Ainsi, s'il ne s'agit pas de nier la justesse de l'image du recul, il semble toutefois opportun de penser cette décision de façon contemporaine et de la recontextualiser dans notre époque afin de saisir pleinement la gravité de ses implications. En légalisant l'avortement, l'arrêt Roe v. Wade, tout comme la loi Veil en France, fait de l'IVG une pratique médicale et permet par conséquent au personnel médical et hospitalier d'être formé. La dépénalisation de l'avortement et son accessibilité (théorique) à tous.tes rend possible l'émergence de centres et services agréés. La grande différence avec le siècle dernier, lorsqu'il s'agit d'avortement, c'est donc qu'il y a désormais des personnes qui ont les compétences requises afin d'y procéder en sécurité et dans des conditions médicales et d'hygiène décentes. Ces médecins formés continuent d'exister aux Etats-Unis, et malgré les sanctions aberrantes maintenant encourues par les professionnel.les de santé dans certains Etats (5 ans de prison au Kentucky, 10 ans en Louisiane, jusqu'à 99 ans en Alabama...), dans certains autres reste la possibilité d'interrompre sa grossesse. Oui mais voilà : voyager d'un Etat à un autre à un coût, l'avortement idem (entre 300 et 1200 USD qu'il faut payer de sa poche selon cet article). A ce jour, l'avortement ne saurait être considéré uniquement comme une question d'égalité entre les genres. Il représente aujourd'hui plus que jamais un enjeu socio-économique de taille.

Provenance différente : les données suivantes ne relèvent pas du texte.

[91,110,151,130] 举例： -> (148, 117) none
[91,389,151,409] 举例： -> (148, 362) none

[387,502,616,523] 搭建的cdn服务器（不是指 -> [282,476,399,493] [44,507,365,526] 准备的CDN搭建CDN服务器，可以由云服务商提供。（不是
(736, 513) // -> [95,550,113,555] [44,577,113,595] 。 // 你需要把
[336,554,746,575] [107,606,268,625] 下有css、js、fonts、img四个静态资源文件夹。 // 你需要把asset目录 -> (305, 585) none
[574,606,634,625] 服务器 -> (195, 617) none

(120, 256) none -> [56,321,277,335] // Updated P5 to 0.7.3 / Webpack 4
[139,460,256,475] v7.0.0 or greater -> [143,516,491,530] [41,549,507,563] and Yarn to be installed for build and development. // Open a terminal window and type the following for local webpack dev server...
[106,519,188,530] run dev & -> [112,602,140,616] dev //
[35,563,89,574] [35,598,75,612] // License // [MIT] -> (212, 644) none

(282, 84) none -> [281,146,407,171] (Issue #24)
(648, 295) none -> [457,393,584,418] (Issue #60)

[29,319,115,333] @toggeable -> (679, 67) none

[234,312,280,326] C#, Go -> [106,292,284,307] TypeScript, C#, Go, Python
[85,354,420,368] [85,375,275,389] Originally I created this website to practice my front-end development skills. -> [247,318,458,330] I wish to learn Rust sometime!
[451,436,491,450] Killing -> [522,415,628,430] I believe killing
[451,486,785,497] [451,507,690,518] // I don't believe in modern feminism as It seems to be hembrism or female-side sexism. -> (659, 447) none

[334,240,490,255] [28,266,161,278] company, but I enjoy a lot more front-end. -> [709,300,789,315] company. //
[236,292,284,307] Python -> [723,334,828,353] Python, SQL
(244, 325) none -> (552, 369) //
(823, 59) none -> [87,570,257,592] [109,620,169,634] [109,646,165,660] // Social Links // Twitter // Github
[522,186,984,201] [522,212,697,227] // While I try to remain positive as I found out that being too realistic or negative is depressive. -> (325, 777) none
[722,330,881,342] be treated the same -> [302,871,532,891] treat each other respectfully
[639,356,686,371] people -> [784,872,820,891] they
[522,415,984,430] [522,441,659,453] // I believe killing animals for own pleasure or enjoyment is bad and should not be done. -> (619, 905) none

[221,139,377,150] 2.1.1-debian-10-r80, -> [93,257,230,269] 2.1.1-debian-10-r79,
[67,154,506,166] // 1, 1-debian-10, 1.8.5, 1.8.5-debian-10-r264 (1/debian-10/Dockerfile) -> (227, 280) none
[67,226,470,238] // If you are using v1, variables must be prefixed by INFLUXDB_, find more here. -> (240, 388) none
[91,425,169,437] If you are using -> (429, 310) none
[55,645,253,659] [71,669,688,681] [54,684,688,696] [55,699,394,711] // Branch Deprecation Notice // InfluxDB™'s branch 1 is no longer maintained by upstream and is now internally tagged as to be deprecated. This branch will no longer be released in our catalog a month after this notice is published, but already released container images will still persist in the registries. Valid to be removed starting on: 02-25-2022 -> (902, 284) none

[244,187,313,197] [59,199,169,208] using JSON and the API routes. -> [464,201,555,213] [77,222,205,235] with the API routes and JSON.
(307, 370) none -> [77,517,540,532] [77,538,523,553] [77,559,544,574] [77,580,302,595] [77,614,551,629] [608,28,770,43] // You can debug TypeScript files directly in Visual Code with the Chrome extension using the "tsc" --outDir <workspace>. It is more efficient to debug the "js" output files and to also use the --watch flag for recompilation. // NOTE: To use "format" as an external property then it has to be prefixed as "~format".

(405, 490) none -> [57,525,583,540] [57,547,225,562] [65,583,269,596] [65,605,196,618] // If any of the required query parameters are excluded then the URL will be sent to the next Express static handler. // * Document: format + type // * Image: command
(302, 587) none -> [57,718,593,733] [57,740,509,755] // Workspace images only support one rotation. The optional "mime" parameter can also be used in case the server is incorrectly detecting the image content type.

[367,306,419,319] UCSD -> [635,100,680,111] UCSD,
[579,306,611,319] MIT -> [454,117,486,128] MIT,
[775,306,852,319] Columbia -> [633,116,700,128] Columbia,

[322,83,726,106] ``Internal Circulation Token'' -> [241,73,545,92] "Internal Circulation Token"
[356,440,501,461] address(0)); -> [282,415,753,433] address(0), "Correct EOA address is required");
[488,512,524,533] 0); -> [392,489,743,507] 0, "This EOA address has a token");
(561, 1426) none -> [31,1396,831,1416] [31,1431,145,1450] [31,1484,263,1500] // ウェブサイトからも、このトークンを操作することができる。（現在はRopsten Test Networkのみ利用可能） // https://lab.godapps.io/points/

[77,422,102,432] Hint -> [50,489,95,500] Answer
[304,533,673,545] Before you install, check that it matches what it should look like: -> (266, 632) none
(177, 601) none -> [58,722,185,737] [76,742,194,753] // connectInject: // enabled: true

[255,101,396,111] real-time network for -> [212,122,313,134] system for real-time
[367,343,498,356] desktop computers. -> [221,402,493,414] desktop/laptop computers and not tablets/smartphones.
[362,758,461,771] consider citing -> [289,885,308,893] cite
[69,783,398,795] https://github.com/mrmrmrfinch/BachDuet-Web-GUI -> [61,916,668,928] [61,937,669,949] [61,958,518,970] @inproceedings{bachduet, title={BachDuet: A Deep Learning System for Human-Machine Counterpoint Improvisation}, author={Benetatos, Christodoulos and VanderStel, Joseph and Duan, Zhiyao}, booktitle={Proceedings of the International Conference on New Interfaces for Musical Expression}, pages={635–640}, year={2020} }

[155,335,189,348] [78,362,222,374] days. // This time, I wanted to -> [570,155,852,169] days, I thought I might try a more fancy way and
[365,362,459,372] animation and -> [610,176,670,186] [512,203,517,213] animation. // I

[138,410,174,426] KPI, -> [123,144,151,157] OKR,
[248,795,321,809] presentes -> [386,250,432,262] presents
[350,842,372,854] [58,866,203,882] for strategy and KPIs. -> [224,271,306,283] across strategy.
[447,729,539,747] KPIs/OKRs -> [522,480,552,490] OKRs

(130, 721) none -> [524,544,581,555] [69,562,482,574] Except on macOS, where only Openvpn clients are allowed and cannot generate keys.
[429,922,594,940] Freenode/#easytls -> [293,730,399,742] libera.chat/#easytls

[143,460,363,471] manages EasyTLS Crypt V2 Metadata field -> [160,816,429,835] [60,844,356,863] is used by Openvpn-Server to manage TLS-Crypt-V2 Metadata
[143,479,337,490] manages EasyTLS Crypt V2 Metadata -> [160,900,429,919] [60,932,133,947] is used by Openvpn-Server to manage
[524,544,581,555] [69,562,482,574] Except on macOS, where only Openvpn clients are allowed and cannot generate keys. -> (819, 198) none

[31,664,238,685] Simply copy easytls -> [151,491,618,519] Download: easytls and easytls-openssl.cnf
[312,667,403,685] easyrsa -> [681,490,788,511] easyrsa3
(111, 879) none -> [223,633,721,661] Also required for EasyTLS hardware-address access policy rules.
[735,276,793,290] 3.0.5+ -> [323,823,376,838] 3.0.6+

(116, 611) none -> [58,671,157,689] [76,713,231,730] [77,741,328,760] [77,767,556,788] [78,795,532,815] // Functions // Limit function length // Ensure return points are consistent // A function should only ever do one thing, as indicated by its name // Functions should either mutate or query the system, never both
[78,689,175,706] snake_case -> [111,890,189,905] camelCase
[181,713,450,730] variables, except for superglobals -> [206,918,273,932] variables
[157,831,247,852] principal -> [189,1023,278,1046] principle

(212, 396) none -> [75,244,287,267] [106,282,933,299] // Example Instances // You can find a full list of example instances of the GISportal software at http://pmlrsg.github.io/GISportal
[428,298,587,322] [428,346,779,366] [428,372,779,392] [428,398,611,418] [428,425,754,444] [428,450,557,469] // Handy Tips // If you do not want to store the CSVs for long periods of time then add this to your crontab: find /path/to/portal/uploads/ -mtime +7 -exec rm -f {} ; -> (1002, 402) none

Le fait est que pénaliser l'avortement aujourd'hui ne rend pas seulement l'avortement dangereux, il le rend cher. Il le rend dangereux, donc, pour les classes sociales qui n'en ont pas les moyens. C'est la raison pour laquelle la rhétorique du "pas en arrière" est à utiliser avec précaution. Il s'agit non seulement d'un pas en arrière pour le droit à l'avortement en soi, mais également d'une progression dramatique de l'exploitation des classes sociales les plus pauvres. Pénaliser l'avortement dans une société telle que la société états-unienne représente une évolution des clivages dus aux privilèges à travers la haut-de-gammisation des droits et la capitalisation sur les choix individuels (pensez qu'Amazon vend des pilules du lendemain à 50 dollars). L'avortement n'est pas rendu impossible, il devient un produit de luxe, un service réservé à des consommateurs avec des revenus élevés. Derrière le "pas en arrière" qui ne saurait être nié, se cache un "pas en avant" absolument abject vers une société conçue pour les plus riches, ou le contrôle du corps des classes ouvrières et défavorisées ainsi que leur objectification au profit du système économique ne se fait plus uniquement à travers le travail et la main-d'œuvre mais désormais également à travers la reproduction. La révocation par la Cour Suprême de l'arrêt Roe v. Wade doit par conséquent être reconnue, en plus d'un retour en arrière considérable, comme un levier alarmant sur le contrôle et l'exploitation des pauvres par la reproduction sociale forcée.